The Frisa Valtellinese shares common characteristics and origins with the Swiss Bündner Strahlenziege, or Grisons Striped, breed from the Swiss canton of the Grisons to the north-east, and with similar goats in the canton of Ticino immediately to the north of Sondrio. It also shows phenotypic similarity to the British Alpine breed, but does not share its history. The breed was officially recognised and a herd-book established in 1997.
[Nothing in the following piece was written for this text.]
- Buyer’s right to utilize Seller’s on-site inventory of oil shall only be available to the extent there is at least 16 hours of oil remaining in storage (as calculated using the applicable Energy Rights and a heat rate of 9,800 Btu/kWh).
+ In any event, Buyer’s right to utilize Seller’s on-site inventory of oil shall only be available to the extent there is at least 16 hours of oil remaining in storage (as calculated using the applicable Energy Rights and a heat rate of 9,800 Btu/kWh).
The Frisa Valtellinese is one of the forty-three autochthonous Italian goat breeds of limited distribution for which a herdbook is kept by the Associazione Nazionale della Pastorizia, the Italian national association of sheep- and goat-breeders. At the end of 2013 the registered population was variously reported as 2810 and as 2432.

== Use ==

The milk yield per lactation of the Frisa Valtellinese is 271±115 litres for primiparous, 343±183 litres for secondiparous, and 369±180 litres for pluriparous, nannies. The milk averages 3.23% fat and 3.04% protein. The viulìn de càvra de Ciavéna, a goat's meat prosciutto, is made with the meat.

The breed shows promise for vegetation management for the purpose of fire prevention.